_Your objective_
In the material below, find the line with "- Aqui está" and the line with "- Docente: [Nome do Professor(a)]", then output those two lines and every line between them, exactly.

_Supplied material_
┄┄┄┄┄┄

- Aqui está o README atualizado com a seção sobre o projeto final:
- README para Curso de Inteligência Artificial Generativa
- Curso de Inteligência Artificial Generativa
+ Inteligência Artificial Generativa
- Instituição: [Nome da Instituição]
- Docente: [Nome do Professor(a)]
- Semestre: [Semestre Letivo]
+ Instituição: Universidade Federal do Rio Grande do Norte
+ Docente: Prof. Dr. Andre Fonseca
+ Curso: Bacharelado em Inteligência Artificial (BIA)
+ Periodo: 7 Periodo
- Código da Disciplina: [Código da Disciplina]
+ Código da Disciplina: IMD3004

┄┄┄┄┄┄

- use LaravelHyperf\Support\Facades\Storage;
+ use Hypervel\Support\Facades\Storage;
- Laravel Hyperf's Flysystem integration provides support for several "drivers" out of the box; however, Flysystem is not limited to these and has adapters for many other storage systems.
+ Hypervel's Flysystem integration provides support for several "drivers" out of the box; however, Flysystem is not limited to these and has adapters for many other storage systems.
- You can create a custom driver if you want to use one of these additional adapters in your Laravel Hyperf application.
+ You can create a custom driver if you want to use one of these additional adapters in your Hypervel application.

┄┄┄┄┄┄

_Expected answer_
- Aqui está o README atualizado com a seção sobre o projeto final:
- README para Curso de Inteligência Artificial Generativa
- Curso de Inteligência Artificial Generativa
+ Inteligência Artificial Generativa
- Instituição: [Nome da Instituição]
- Docente: [Nome do Professor(a)]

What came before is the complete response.